Influence of wind–waves energy transfer on the impulsive hydrodynamic loads acting on offshore wind turbines

This paper draws some preliminary considerations about the direct wind effects on the kinematics and dynamics of steep extreme waves propagating near offshore wind turbines. Most of the hydrodynamic load models currently employed in designing offshore wind turbines take into account only indirectly the role of the wind. In fact, once the sea severity upon a certain wind speed is established, the sea state is fully determined by means of the significant wave height and the peak spectral period. In contrast, recent experimental results show that the local wind strongly influences the evolution of steep waves.
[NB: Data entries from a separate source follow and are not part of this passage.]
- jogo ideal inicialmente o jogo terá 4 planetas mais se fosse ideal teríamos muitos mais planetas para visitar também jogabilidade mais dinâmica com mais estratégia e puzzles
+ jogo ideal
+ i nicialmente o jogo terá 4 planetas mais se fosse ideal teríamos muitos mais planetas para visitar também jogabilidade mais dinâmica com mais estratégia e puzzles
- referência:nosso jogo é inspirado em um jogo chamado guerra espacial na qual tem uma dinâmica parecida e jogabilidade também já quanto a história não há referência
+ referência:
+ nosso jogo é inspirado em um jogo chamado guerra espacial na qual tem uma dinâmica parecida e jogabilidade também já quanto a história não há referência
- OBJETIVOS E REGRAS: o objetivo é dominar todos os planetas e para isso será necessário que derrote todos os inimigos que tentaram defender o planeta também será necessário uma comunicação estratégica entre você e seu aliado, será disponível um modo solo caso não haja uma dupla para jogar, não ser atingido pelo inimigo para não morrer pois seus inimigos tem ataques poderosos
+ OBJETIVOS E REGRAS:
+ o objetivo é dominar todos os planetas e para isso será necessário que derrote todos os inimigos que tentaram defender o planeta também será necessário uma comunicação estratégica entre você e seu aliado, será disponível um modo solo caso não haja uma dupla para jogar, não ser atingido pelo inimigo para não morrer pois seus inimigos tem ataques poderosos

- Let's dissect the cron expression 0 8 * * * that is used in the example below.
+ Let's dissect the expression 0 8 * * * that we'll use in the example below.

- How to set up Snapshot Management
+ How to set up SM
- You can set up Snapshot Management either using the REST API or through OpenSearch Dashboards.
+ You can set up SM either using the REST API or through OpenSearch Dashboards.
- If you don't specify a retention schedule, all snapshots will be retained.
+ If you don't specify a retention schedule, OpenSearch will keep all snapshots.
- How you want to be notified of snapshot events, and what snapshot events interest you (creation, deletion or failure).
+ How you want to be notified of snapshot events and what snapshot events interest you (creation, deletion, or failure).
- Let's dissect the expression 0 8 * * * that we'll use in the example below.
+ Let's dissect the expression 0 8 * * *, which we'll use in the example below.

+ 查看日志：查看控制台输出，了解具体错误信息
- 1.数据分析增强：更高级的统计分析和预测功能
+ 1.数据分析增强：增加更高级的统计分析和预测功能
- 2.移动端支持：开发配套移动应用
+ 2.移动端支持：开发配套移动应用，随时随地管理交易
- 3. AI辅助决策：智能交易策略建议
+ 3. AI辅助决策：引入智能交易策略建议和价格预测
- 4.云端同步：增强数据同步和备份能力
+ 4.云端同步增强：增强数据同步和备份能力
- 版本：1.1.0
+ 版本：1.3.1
A wind–waves energy transfer model is here implemented in a fully nonlinear potential flow model for wave-propagation. First, the laboratory experimental evidences about the influence of the wind on the propagation of steep waves are confirmed numerically by simulating the 2D propagation of a Gaussian wave packet. Second, real environmental conditions are reproduced in the near field of an offshore wind turbine using linear–nonlinear potential flow models within a novel coupling strategy. Different wind-wave relative speeds are simulated attempting to quantify the influence of the wind on the wave propagation. Although a reliable evaluation of this influence is still an open issue, the importance of some physical parameters, such as the duration of the energy transfer, is highlighted.